ACTIVITY: Please copy exactly the lines from the top of the data through the line containing "total: 8059.61 -> 7701.18", and nothing else.

RECORDS Block Start

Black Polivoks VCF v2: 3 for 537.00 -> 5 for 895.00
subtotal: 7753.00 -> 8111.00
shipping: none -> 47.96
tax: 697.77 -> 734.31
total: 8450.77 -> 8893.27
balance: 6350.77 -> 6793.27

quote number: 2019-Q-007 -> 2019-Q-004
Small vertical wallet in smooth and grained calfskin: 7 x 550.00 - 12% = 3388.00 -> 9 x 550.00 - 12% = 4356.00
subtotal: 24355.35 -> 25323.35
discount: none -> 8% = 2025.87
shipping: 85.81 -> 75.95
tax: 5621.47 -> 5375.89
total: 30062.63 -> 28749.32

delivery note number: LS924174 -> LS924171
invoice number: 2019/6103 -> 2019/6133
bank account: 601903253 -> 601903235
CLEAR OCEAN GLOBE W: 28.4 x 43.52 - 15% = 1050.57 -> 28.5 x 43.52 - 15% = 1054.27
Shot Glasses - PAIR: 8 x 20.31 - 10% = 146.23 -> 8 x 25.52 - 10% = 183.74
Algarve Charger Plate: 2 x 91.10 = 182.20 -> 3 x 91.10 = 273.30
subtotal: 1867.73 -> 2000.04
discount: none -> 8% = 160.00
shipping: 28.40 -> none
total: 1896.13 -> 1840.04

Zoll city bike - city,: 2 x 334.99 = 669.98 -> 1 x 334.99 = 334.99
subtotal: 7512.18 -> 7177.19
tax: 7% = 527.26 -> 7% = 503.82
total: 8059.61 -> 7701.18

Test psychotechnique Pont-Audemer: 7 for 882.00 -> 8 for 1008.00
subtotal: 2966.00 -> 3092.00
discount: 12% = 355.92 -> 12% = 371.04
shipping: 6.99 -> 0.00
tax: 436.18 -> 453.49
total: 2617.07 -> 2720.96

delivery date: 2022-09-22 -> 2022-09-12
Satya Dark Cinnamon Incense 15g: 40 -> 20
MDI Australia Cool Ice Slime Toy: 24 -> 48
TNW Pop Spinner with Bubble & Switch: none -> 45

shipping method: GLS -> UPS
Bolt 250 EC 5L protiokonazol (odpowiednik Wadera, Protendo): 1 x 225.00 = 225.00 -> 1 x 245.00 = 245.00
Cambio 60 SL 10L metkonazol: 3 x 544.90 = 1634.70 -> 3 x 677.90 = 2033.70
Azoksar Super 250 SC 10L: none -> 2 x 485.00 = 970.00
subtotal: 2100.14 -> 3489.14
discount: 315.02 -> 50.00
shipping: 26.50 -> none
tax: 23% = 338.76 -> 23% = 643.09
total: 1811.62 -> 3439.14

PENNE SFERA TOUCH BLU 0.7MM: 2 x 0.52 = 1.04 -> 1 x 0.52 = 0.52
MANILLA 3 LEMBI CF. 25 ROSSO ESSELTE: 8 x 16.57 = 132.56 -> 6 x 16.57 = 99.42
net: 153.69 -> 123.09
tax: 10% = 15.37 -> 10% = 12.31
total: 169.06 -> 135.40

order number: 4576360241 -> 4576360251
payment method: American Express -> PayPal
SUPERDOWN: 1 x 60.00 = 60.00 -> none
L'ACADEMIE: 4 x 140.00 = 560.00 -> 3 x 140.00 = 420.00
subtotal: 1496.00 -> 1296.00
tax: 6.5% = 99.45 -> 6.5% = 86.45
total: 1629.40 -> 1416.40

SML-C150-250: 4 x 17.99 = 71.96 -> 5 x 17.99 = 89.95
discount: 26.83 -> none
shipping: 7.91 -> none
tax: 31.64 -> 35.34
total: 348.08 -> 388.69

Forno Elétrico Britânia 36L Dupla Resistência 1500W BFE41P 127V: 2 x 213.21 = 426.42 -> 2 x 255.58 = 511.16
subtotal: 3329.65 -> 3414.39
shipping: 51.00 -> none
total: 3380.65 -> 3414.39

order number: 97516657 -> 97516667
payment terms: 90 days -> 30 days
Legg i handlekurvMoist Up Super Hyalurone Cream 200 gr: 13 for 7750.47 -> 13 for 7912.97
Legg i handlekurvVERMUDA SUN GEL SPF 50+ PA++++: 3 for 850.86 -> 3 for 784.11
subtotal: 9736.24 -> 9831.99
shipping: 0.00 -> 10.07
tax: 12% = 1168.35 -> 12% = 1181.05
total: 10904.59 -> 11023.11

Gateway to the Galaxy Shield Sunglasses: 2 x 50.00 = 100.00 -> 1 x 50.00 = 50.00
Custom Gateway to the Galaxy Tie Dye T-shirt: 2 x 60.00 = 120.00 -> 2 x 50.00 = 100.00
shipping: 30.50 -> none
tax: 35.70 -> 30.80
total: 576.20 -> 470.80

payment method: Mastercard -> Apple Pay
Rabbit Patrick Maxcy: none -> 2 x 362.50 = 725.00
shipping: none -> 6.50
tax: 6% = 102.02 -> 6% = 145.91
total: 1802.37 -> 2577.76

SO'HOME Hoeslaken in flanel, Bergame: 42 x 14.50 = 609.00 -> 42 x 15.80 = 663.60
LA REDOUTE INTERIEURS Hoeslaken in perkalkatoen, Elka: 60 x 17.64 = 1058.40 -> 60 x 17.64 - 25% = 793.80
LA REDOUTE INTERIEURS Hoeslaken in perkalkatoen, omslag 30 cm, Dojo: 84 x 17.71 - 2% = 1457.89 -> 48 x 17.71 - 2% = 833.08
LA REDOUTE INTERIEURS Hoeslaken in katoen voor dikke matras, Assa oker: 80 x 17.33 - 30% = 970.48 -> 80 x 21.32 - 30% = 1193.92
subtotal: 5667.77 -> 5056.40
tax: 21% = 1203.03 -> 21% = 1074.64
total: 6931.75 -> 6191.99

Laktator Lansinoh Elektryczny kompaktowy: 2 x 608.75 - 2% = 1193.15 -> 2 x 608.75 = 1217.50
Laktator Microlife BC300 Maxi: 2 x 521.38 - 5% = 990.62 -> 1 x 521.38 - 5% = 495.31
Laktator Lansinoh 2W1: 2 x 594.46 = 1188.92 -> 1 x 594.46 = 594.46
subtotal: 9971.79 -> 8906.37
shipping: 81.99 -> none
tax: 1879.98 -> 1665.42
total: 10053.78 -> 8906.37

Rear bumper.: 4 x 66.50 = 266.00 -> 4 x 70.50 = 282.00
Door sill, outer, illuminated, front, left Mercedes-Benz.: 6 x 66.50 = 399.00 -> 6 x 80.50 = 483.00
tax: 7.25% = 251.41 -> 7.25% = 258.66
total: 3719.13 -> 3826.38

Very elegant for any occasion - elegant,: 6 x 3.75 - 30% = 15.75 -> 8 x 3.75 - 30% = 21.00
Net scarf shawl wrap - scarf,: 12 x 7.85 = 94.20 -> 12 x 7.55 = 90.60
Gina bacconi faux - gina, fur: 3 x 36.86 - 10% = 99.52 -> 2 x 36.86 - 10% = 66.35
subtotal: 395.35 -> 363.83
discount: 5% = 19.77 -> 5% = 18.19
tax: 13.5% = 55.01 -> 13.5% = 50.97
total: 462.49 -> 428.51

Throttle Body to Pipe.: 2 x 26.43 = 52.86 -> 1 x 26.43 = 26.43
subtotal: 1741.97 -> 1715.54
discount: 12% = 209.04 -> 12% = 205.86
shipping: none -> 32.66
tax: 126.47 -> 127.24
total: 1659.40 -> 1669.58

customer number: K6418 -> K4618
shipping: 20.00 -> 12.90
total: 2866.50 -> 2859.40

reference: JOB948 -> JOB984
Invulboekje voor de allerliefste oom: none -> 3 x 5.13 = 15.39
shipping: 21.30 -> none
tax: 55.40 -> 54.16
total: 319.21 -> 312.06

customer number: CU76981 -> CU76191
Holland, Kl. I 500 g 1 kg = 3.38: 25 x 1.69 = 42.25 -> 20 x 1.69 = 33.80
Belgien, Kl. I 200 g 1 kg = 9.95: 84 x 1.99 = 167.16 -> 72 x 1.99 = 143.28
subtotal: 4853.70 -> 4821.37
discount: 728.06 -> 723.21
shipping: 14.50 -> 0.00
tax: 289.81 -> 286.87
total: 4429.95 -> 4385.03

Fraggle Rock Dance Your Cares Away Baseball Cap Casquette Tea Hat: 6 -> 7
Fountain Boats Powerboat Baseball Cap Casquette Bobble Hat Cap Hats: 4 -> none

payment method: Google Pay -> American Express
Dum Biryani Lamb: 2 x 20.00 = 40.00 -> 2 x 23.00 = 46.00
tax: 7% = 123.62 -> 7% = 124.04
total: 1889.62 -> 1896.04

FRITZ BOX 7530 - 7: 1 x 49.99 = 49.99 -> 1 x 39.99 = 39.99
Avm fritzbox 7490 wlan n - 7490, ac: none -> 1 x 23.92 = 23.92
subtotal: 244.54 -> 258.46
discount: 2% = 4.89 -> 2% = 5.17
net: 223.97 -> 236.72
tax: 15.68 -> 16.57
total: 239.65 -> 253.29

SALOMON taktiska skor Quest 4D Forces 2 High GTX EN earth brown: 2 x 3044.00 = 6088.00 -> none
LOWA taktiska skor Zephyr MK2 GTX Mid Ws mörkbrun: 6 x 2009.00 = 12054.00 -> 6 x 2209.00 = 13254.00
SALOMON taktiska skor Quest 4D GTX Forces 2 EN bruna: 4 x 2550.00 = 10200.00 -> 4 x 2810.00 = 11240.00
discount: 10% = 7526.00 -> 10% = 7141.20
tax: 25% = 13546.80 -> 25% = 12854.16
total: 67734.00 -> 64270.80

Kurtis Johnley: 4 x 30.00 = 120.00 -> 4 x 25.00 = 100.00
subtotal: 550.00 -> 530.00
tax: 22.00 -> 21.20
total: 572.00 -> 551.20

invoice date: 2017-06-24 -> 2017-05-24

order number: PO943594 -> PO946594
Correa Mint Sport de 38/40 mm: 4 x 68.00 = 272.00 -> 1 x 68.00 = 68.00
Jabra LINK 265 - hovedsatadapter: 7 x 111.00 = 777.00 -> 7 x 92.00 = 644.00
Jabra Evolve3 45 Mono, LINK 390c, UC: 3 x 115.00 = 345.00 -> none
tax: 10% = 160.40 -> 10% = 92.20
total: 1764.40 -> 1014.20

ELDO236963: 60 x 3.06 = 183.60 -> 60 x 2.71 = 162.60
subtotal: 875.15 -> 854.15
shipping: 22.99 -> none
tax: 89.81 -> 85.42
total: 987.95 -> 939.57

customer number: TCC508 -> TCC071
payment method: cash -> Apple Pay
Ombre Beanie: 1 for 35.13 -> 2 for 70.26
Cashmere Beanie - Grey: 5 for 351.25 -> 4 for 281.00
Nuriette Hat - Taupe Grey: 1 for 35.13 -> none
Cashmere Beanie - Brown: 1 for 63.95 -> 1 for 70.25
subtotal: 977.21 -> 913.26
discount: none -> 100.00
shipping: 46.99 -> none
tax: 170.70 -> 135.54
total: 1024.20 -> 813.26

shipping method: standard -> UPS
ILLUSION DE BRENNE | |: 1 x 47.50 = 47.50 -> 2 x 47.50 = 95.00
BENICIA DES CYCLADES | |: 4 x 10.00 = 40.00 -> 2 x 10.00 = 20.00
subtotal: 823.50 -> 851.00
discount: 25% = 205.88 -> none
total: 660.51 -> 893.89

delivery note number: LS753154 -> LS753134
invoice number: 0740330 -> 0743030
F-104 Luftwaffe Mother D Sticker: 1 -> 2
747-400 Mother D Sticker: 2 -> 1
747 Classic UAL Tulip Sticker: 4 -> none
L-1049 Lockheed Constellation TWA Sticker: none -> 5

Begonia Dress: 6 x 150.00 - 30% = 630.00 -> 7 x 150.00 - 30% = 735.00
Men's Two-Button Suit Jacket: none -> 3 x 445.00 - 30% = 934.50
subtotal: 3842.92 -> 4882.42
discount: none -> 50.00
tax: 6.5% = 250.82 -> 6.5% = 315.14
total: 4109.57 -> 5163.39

RECORDS Block End

SOLVED EXERCISE:
Black Polivoks VCF v2: 3 for 537.00 -> 5 for 895.00
subtotal: 7753.00 -> 8111.00
shipping: none -> 47.96
tax: 697.77 -> 734.31
total: 8450.77 -> 8893.27
balance: 6350.77 -> 6793.27

quote number: 2019-Q-007 -> 2019-Q-004
Small vertical wallet in smooth and grained calfskin: 7 x 550.00 - 12% = 3388.00 -> 9 x 550.00 - 12% = 4356.00
subtotal: 24355.35 -> 25323.35
discount: none -> 8% = 2025.87
shipping: 85.81 -> 75.95
tax: 5621.47 -> 5375.89
total: 30062.63 -> 28749.32

delivery note number: LS924174 -> LS924171
invoice number: 2019/6103 -> 2019/6133
bank account: 601903253 -> 601903235
CLEAR OCEAN GLOBE W: 28.4 x 43.52 - 15% = 1050.57 -> 28.5 x 43.52 - 15% = 1054.27
Shot Glasses - PAIR: 8 x 20.31 - 10% = 146.23 -> 8 x 25.52 - 10% = 183.74
Algarve Charger Plate: 2 x 91.10 = 182.20 -> 3 x 91.10 = 273.30
subtotal: 1867.73 -> 2000.04
discount: none -> 8% = 160.00
shipping: 28.40 -> none
total: 1896.13 -> 1840.04

Zoll city bike - city,: 2 x 334.99 = 669.98 -> 1 x 334.99 = 334.99
subtotal: 7512.18 -> 7177.19
tax: 7% = 527.26 -> 7% = 503.82
total: 8059.61 -> 7701.18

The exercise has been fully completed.